She'll get blitzed before she even thinks about creating hurricane force winds and acid rains.


----------



## Onomatopoeia (Sep 1, 2008)

No she won't.


----------



## zan (Sep 1, 2008)

have she every took a punch from a guy as strong as luffy?


----------



## Man in Black (Sep 1, 2008)

Onomatopoeia said:


> No she won't.


Yes she will.

Luffy is way faster than Storm.


----------



## Sasuke_fanboy (Sep 1, 2008)

storm rapes.


----------



## Man in Black (Sep 1, 2008)

Sasuke_fanboy said:


> storm rapes.


Must you come in every *Insert Character Name Here* vs OP character thread and say the *Insert Character Name Here* character rapes?

Storm gets raped.


----------



## Fang (Sep 1, 2008)

How fast and durable is current Storm?


----------



## Lord Valgaav (Sep 1, 2008)

She doesn't need speed. Storm just flies higher and rises Luffy up in the air and makes him her bitch.


----------



## Man in Black (Sep 1, 2008)

Valgaav said:


> She doesn't need speed. Storm just flies higher and rises Luffy up in the air and makes him her bitch.


Like Luffy has no attacks he can use in air.

Gomu Gomu No Storm 

Gomu Gomu No Jet Storm

eitherway she gets speedblitzed and fucked.

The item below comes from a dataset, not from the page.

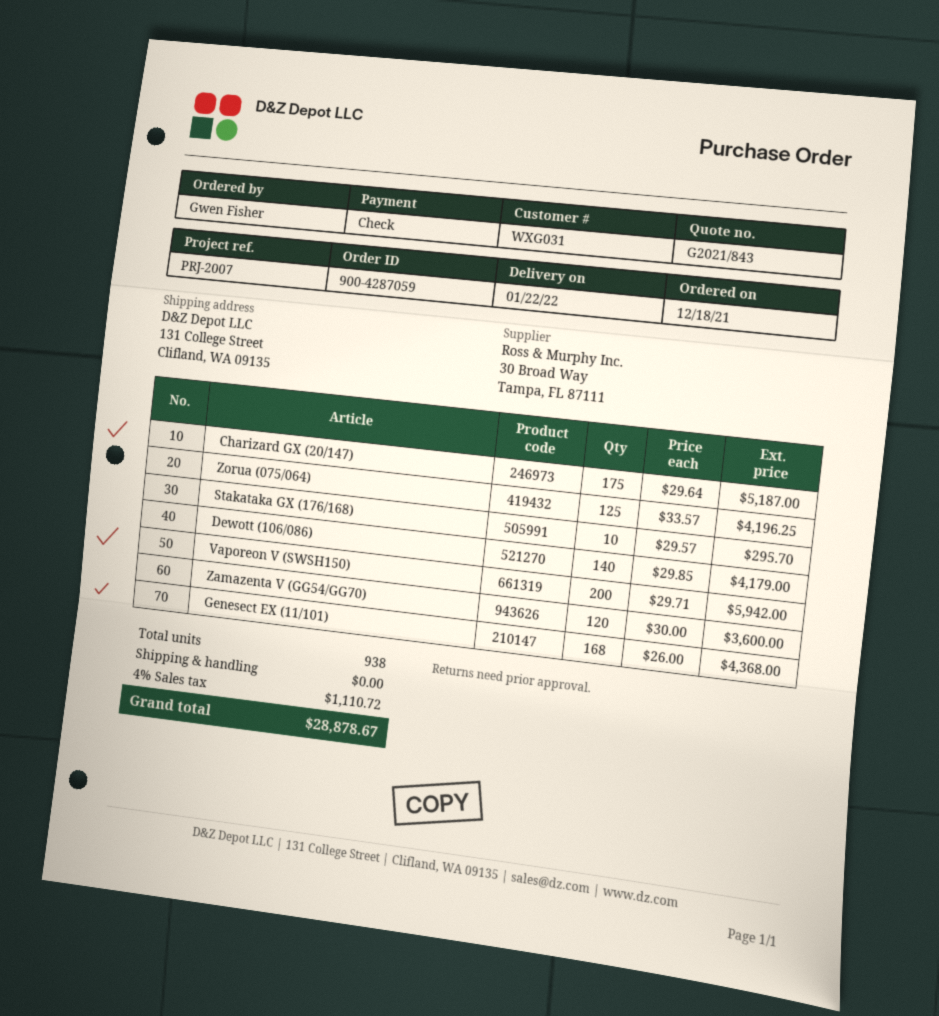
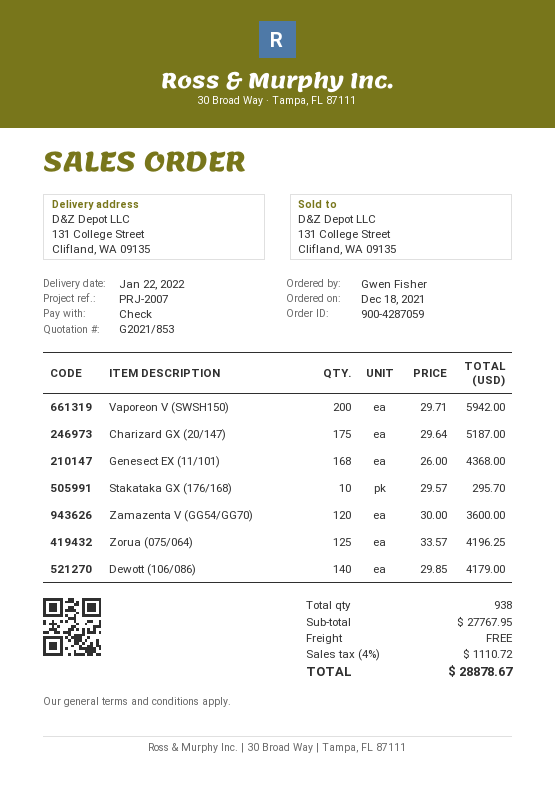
quote number: G2021/843 -> G2021/853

One punch from Luffy would do really.


----------



## Onomatopoeia (Sep 1, 2008)

Most of Luffy's attacks can be used regardless of whether he is on the ground or in the air.


----------



## Lord Valgaav (Sep 1, 2008)

And whats stopping Storm from just sending Luffy off miles away into the nearest ocean?


----------



## Man in Black (Sep 1, 2008)

Valgaav said:


> And whats stopping Storm from just sending Luffy off miles away into the nearest ocean?


A fist to the face.


----------



## Narcissus (Sep 1, 2008)

Storm brings a tornado down around him, sucking away all the oxygen.


----------



## Man in Black (Sep 1, 2008)

Disorderly Conduct said:


> Storm brings a tornado down around him, sucking away all the oxygen.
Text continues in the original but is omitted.